2012-04-13 by Stefan Urbanek

Data Streaming Basics in Brewery

How to build and run a data analysis stream? Why streams? I am going to talk about how to use brewery from command line and from Python scripts.

Brewery is a Python framework and a way of analysing and auditing data. Basic principle is flow of structured data through processing and analysing nodes. This architecture allows more transparent, understandable and maintainable data streaming process.

You might want to use brewery when you:

want to learn more about data
encounter unknown datasets and/or you do not know what you have in your datasets
do not know exactly how to process your data and you want to play-around without getting lost
want to create alternative analysis paths and compare them
measure data quality and feed data quality results into the data processing process

There are many approaches and ways how to the data analysis. Brewery brings a certain workflow to the analyst:

examine data
prototype a stream (can use data sampling, not to overheat the machine)
see results and refine stream, create alternatives (at the same time)
repeat 3. until satisfied

Brewery makes the steps 2. and 3. easy - quick prototyping, alternative branching, comparison. Tries to keep the analysts workflow clean and understandable.

Building and Running a Stream

There are two ways to create a stream: programmatic in Python and command-line without Python knowledge requirement. Both ways have two alternatives: quick and simple, but with limited feature set. And the other is full-featured but is more verbose.

The two programmatic alternatives to create a stream are: basic construction and "HOM" or forking construction. The two command line ways to run a stream: run and pipe. We are now going to look closer at them.

Note regarding Zen of Python: this does not go against "There should be one – and preferably only one – obvious way to do it." There is only one way: the raw construction. The others are higher level ways or ways in different environments.

In our examples below we are going to demonstrate simple linear (no branching) stream that reads a CSV file, performs very basic audit and "pretty prints" out the result. The stream looks like this:

Command line

Brewery comes with a command line utility brewery which can run streams without needing to write a single line of python code. Again there are two ways of stream description: json-based and plain linear pipe.
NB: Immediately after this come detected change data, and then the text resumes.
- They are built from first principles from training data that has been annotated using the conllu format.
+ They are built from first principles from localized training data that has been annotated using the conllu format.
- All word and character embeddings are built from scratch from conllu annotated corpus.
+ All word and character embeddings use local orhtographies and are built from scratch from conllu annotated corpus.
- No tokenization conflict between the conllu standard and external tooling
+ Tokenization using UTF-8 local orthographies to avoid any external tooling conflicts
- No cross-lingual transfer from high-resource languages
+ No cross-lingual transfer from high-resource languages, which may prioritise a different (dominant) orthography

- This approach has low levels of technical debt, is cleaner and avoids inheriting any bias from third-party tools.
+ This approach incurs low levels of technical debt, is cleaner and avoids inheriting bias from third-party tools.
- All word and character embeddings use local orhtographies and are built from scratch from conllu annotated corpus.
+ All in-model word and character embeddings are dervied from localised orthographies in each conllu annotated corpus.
The simple usage is with brewery pipe command:

brewery pipe csv_source resource=data.csv audit pretty_printer

The pipe command expects list of nodes and attribute=value pairs for node configuration. If there is no source pipe specified, CSV on standard input is used. If there is no target pipe, CSV on standard output is assumed:

cat data.csv | brewery pipe audit

The actual stream with implicit nodes is:

The json way is more verbose but is full-featured: you can create complex processing streams with many branches. stream.json:

    {
        "nodes": { 
            "source": { "type":"csv_source", "resource": "data.csv" },
            "audit":  { "type":"audit" },
            "target": { "type":"pretty_printer" }
        },
        "connections": [
            ["source", "audit"],
            ["audit", "target"]
        ]
    }

And run:

$ brewery run stream.json

To list all available nodes do:

$ brewery nodes

To get more information about a node, run brewery nodes:

$ brewery nodes string_strip

Note that data streaming from command line is more limited than the python way. You might not get access to nodes and node features that require python language, such as python storage type nodes or functions.

Higher order messaging

Preferred programming way of creating streams is through higher order messaging (HOM), which is, in this case, just fancy name for pretending doing something while in fact we are preparing the stream.
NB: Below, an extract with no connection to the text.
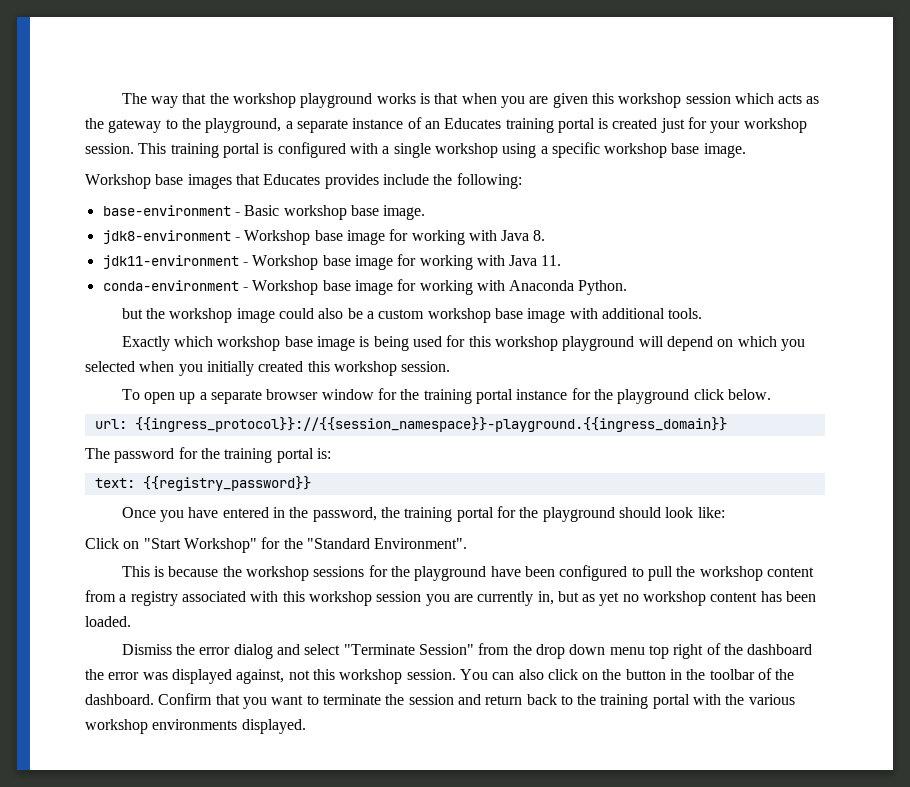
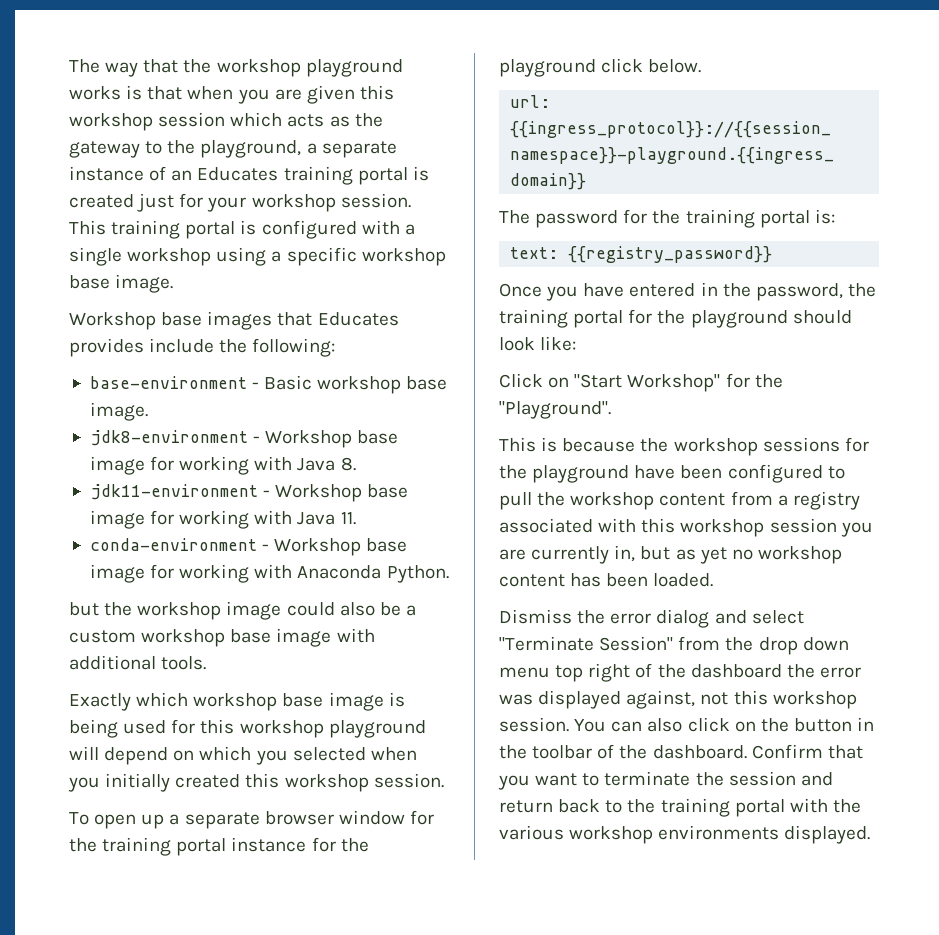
- Click on "Start Workshop" for the "Standard Environment".
+ Click on "Start Workshop" for the "Playground".

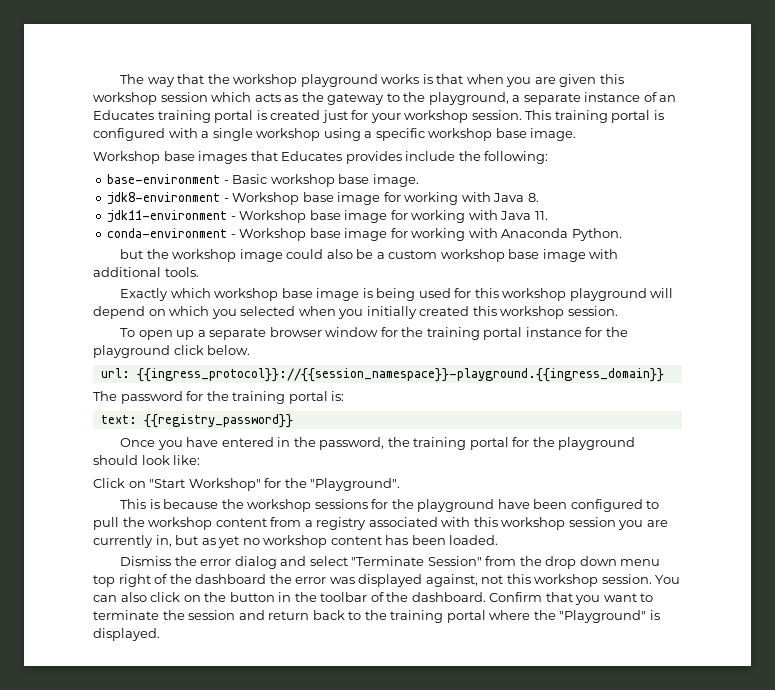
- Confirm that you want to terminate the session and return back to the training portal with the various workshop environments displayed.
+ Confirm that you want to terminate the session and return back to the training portal where the "Playground" is displayed.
This way of creating a stream is more readable and maintainable. It is easier to insert nodes in the stream and create forks while not losing picture of the stream. Might be not suitable for very complex streams though. Here is an example:

    b = brewery.create_builder()
    b.csv_source("data.csv")
    b.audit()
    b.pretty_printer()

When this piece of code is executed, nothing actually happens to the data stream. The stream is just being prepared and you can run it anytime:

    b.stream.run()

What actually happens? The builder b is somehow empty object that accepts almost anything and then tries to find a node that corresponds to the method called. Node is instantiated, added to the stream and connected to the previous node.

You can also create branched stream:

    b = brewery.create_builder()
    b.csv_source("data.csv")
    b.audit()

    f = b.fork()
    f.csv_target("audit.csv")

    b.pretty_printer()

Basic Construction

This is the lowest level way of creating the stream and allows full customisation and control of the stream. In the basic construction method the programmer prepares all node instance objects and connects them explicitly, node-by-node. Might be a too verbose, however it is to be used by applications that are constructing streams either using an user interface or from some stream descriptions. All other methods are using this one.
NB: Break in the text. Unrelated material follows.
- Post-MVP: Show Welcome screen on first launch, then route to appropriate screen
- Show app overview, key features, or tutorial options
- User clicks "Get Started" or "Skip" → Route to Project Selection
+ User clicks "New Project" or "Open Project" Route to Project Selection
    from brewery import Stream
    from brewery.nodes import CSVSourceNode, AuditNode, PrettyPrinterNode

    stream = Stream()

    # Create pre-configured node instances
    src = CSVSourceNode("data.csv")
    stream.add(src)

    audit = AuditNode()
    stream.add(audit)

    printer = PrettyPrinterNode()
    stream.add(printer)

    # Connect nodes: source -> target
    stream.connect(src, audit)
    stream.connect(audit, printer)

    stream.run()

It is possible to pass nodes as dictionary and connections as list of tuples (source, target):

    stream = Stream(nodes, connections)

Future plans

What would be lovely to have in brewery?

Probing and data quality indicators – tools for simple data probing and easy way of creating data quality indicators. Will allow something like "test-driven-development" but for data. This is the next step.

Stream optimisation – merge multiple nodes into single processing unit before running the stream. Might be done in near future.

Backend-based nodes and related data transfer between backend nodes – For example, two SQL nodes might pass data through a database table instead of built-in data pipe or two numpy/scipy-based nodes might use numpy/scipy structure to pass data to avoid unnecessary streaming. Not very soon, but foreseeable future.

Stream compilation – compile a stream to an optimised script. Not too soon, but like to have that one.

Last, but not least: Currently there is little performance cost because of the nature of brewery implementation. This penalty will be explained in another blog post, however to make long story short, it has to do with threads, Python GIL and non-optimalized stream graph. There is no future prediction for this one, as it might be included step-by-step. Also some Python 3 features look promising, such as yield from in Python 3.3 (PEP 308).